12,000 miles in the nick of time

12,000 miles in the nick of time

At the end of the last millennium, noted journalist Mark Jacobson and his wife, Nancy, decided that their three children, Rae (sixteen), Rosalie (twelve), and Billy (nine), had become prisoners of the idiot culture, which seemed a terrible waste of perfectly fine DNA. There was only one recourse: to declare war. To get away, far away. To go around the world. 12,000 Miles in the Nick of Time is the story of this three-month trip. The concept: to contrast the immortal works of man -- the Angkor Wat, Durbar Square in Katmandu, the ancient Hindu city of Varanasi, Petra in Jordan, the Pyramids at Giza, and the Holy City of Jerusalem -- with the crap on TV. But this is also the story of a wider journey, stretching across generations, an expedition into the minds of five family members as they make their way through a succession of cramped cars, twenty-seven-hour train rides, and hotel rooms with ceiling fans that crash to the ground in the middle of the night.
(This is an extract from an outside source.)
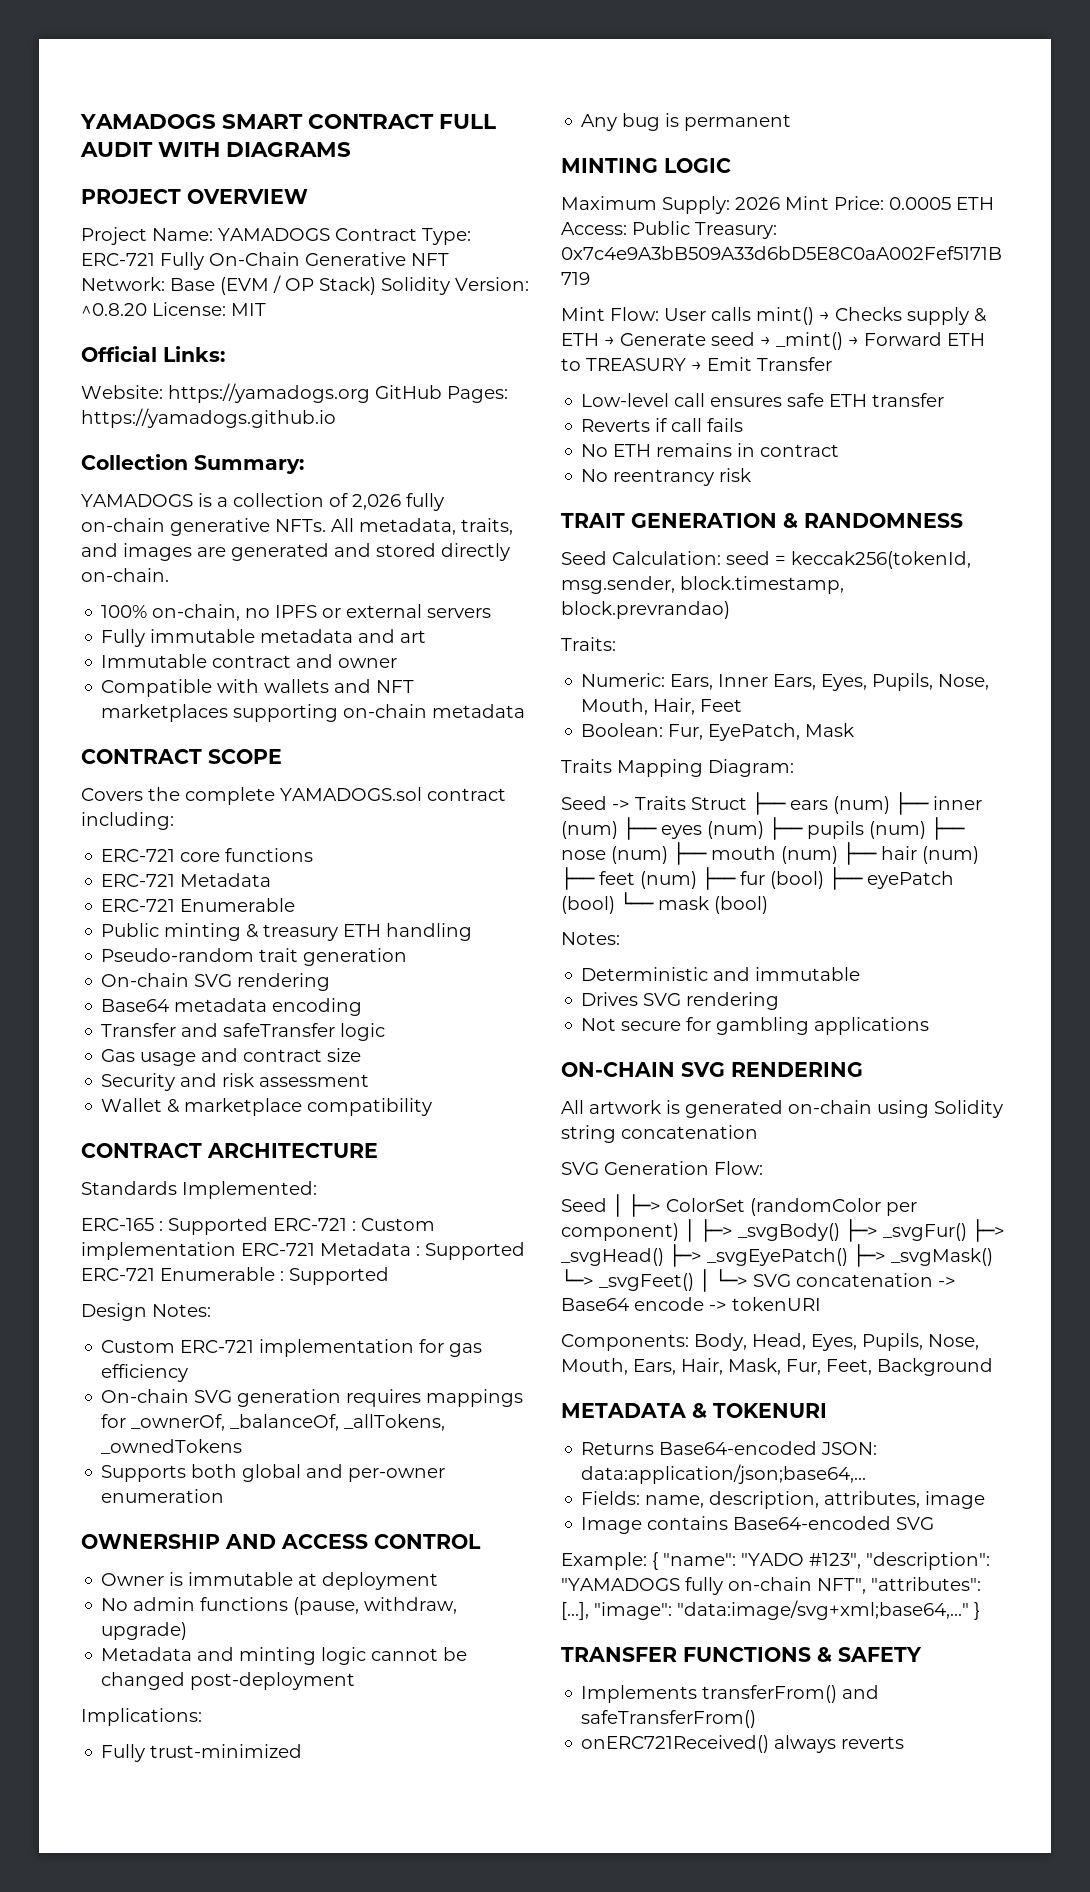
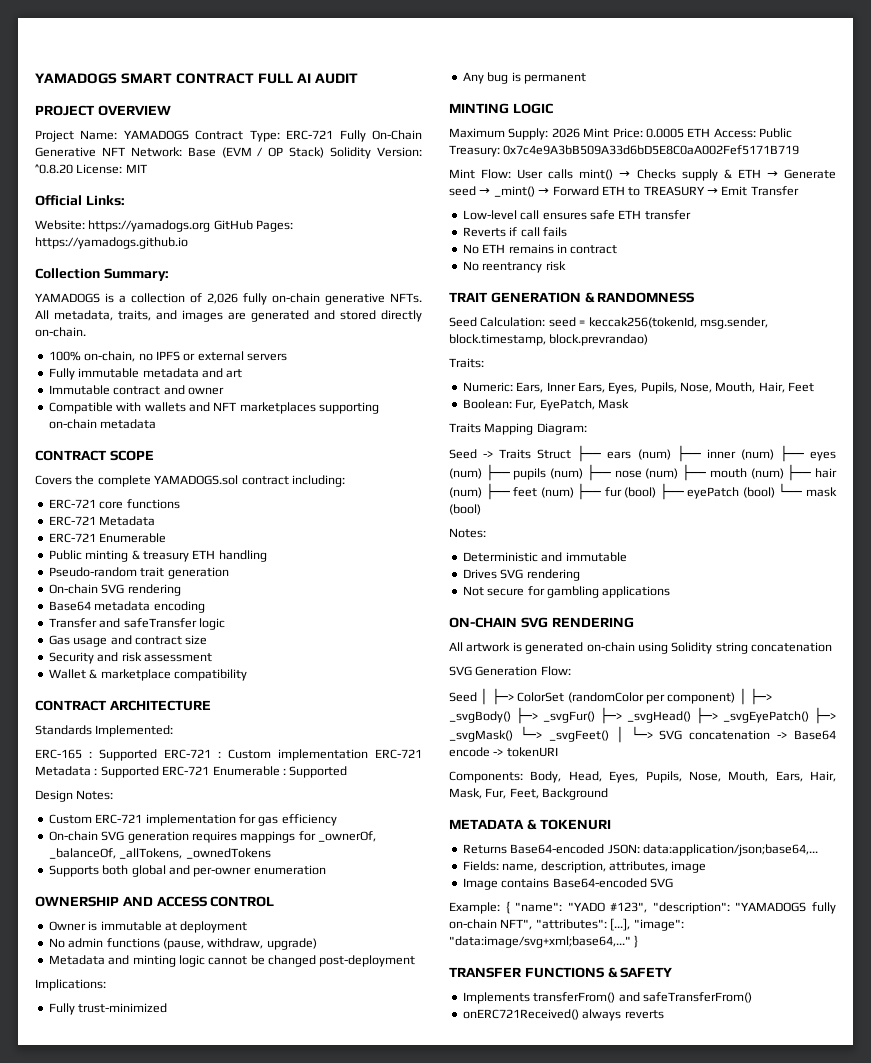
- YAMADOGS SMART CONTRACT FULL AUDIT WITH DIAGRAMS
+ YAMADOGS SMART CONTRACT FULL AI AUDIT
Writing in the entertaining, insightful, occasionally wacked-out prose that has endeared him to both magazine and novel readers, Jacobson invites us to accompany him and his crew on this Odyssean journey through the familial fogbanks onward, to discover that what really endures are the ties between people who love each other. The literary sojourn is spiced by "Talk back/Backtalk" sections written by Mark's oldest daughter, Rae, who winningly delineates the teenage point of view on Hindu death rituals and a lot of really, really strange food. Honest and funny, 12,000 Miles in the Nick of Time is a rollicking journey across the globe and a heartfelt lesson into what it means to be part of a family.